A equipe enfrenta o Fortaleza amanhã pela Copa do Brasil precisando da vitória. O horário do vôo, no entanto, era um segredo guardado a sete chaves – embarcam na manhã de hoje. Teme-se no clube protestos como o que ocorreu em março no aeroporto de Cumbica, no qual integrantes da Gaviões da Fiel jogaram ovos em alguns atletas.

Apenas o zagueiro Anderson e o volante Wendel aceitaram dar entrevistas. Abatidos, humilhados, não souberam explicar a goleada por 4 a 0. Em vez de tentar achar justificativas, alguns atletas, como Rincón e Fábio Costa, fugiram.

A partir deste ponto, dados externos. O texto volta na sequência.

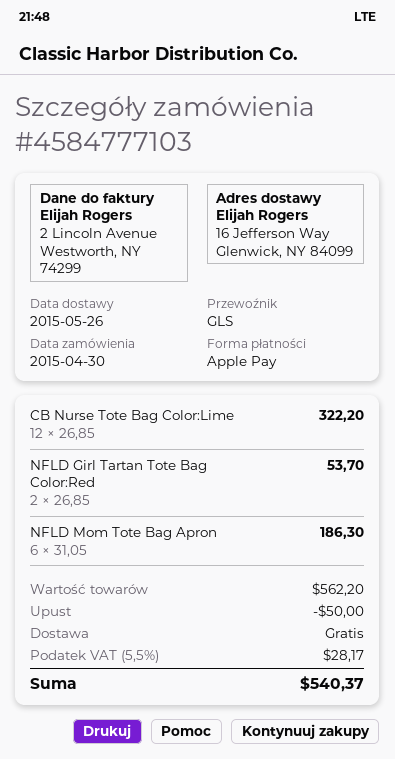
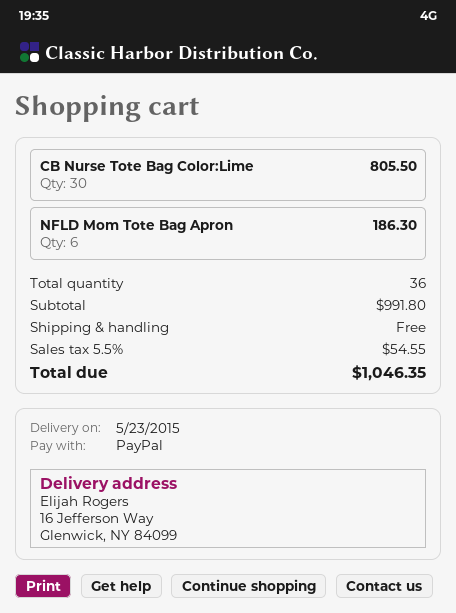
delivery date: 2015-05-26 -> 2015-05-23
payment method: Apple Pay -> PayPal
CB Nurse Tote Bag Color:Lime: 12 for 322.20 -> 30 for 805.50
NFLD Girl Tartan Tote Bag Color:Red: 2 for 53.70 -> none
subtotal: 562.20 -> 991.80
discount: 50.00 -> none
tax: 5.5% = 28.17 -> 5.5% = 54.55
total: 540.37 -> 1046.35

Por volta das 17 horas, iniciou-se uma reunião entre o vice-presidente de futebol, Antônio Roque Citadini, o técnico Oswaldo de Oliveira e pelo menos dois jogadores, coincidentemente dois líderes do grupo, Rincón e Fábio Costa. Mais tarde, reuniu-se com Alberto Dualib e outros dirigentes do clube.